Security

This article is more than 1 year old

Bad benchmarks bedevil boffins' infosec efforts

'Benchmark crimes' understate true performance impact of security controls

Tue 16 Jan 2018 // 00:58 UTC

A group of operating systems specialists has said that sloppy benchmarking is harming security efforts by making it hard to assess the likely performance impact of security countermeasures.

The researchers from the Netherlands and Australia, decided to take a look at the accuracy of security researchers' systems benchmark. As they explain in this paper at arXiv, security papers are littered with so-called “benchmarking crimes”.

The Register spoke to Gernot Heiser, a long-time researcher in trustworthy systems at Australian research center Data61, a professor at the University of New South Wales and also co-founder of OK Labs, which developed one of the world's first “provably secure” microkernels.

Heiser became interested in benchmarking because “I got annoyed by common deficiencies” in how security researchers validate system performance.
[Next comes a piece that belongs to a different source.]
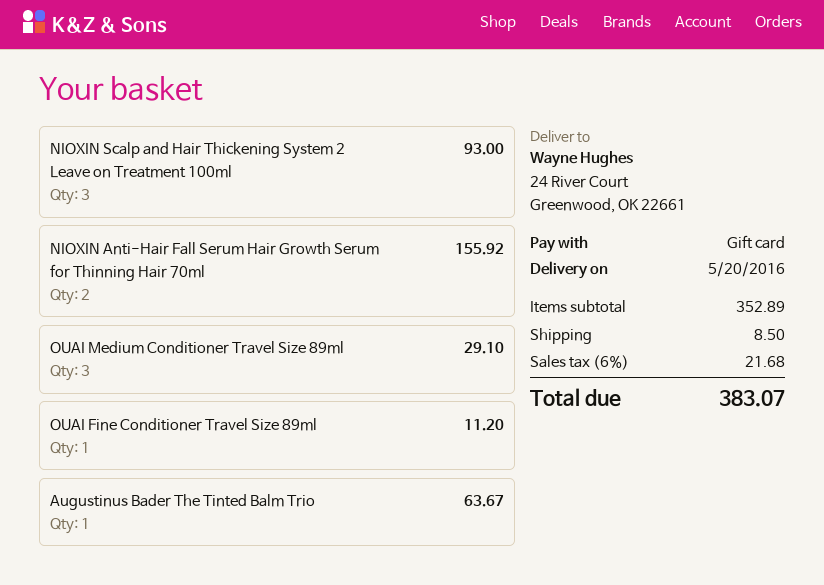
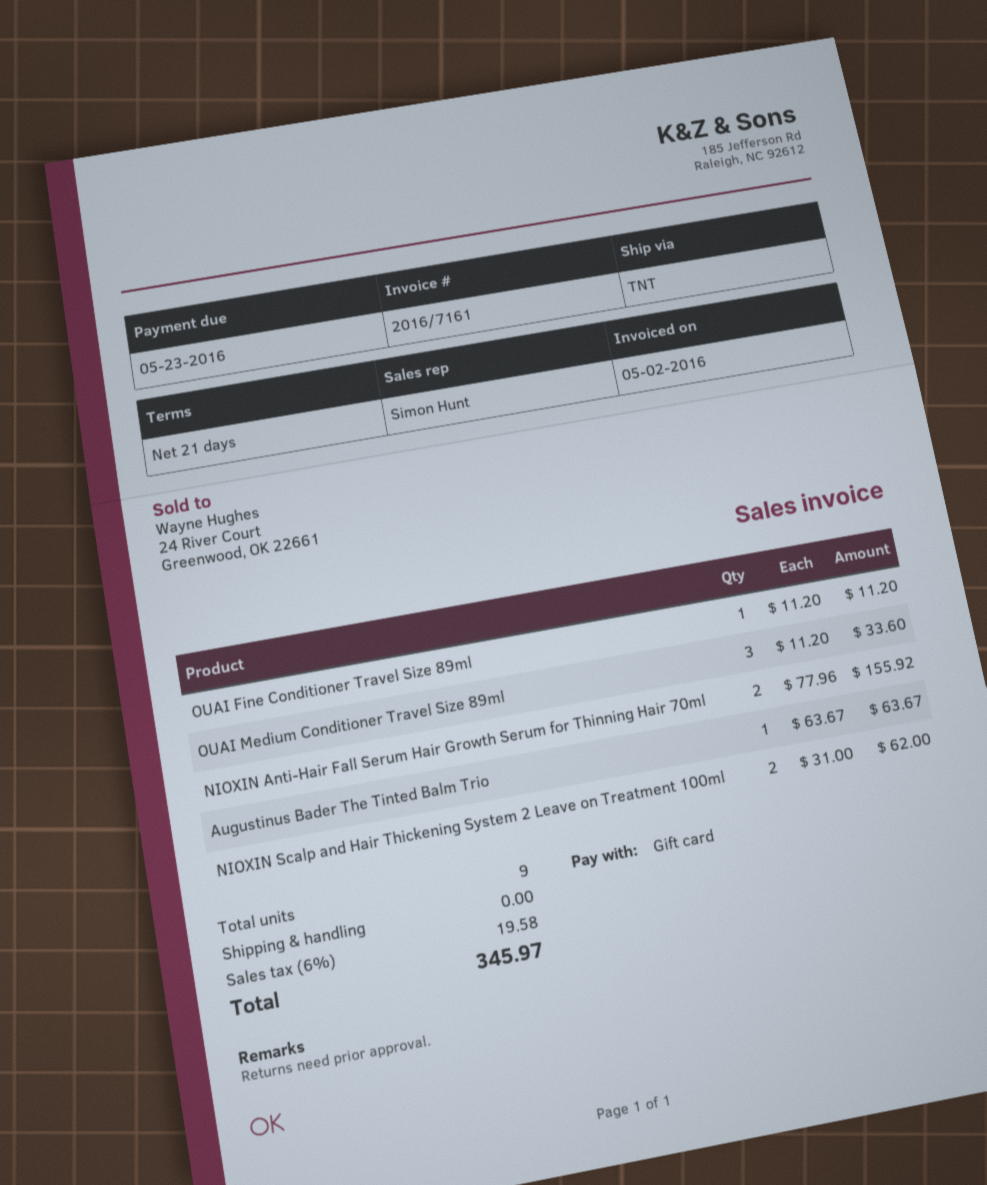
NIOXIN Scalp and Hair Thickening System 2 Leave on Treatment 100ml: 3 for 93.00 -> 2 for 62.00
OUAI Medium Conditioner Travel Size 89ml: 3 for 29.10 -> 3 for 33.60
shipping: 8.50 -> 0.00
tax: 6% = 21.68 -> 6% = 19.58
total: 383.07 -> 345.97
His Dutch colleagues shared his irritation.

As Heiser explained to The Register, bad benchmarks are more than an irritant because for any security solution “you need to show two things – that the mechanism is effective; that it prevents certain classes of attacks; and that it's useable, because it doesn't impose an undue overhead.”

That makes “benchmark crimes” (a colourful rather than literal term) important, because they can make a promising fix unusable in the real world.

In their analysis of 50 papers published between 2010 and 2015 (in Usenix Security, as well as IEEE's Security & Privacy, the ACM's CCS, and papers accepted by the NDSS symposium), the researchers say they identified 22 categories of “benchmarking crimes”, ranging from ignoring performance impacts altogether, “creative overhead accounting”, using misleading benchmarks, all the way through to presenting only relative numbers in a benchmark.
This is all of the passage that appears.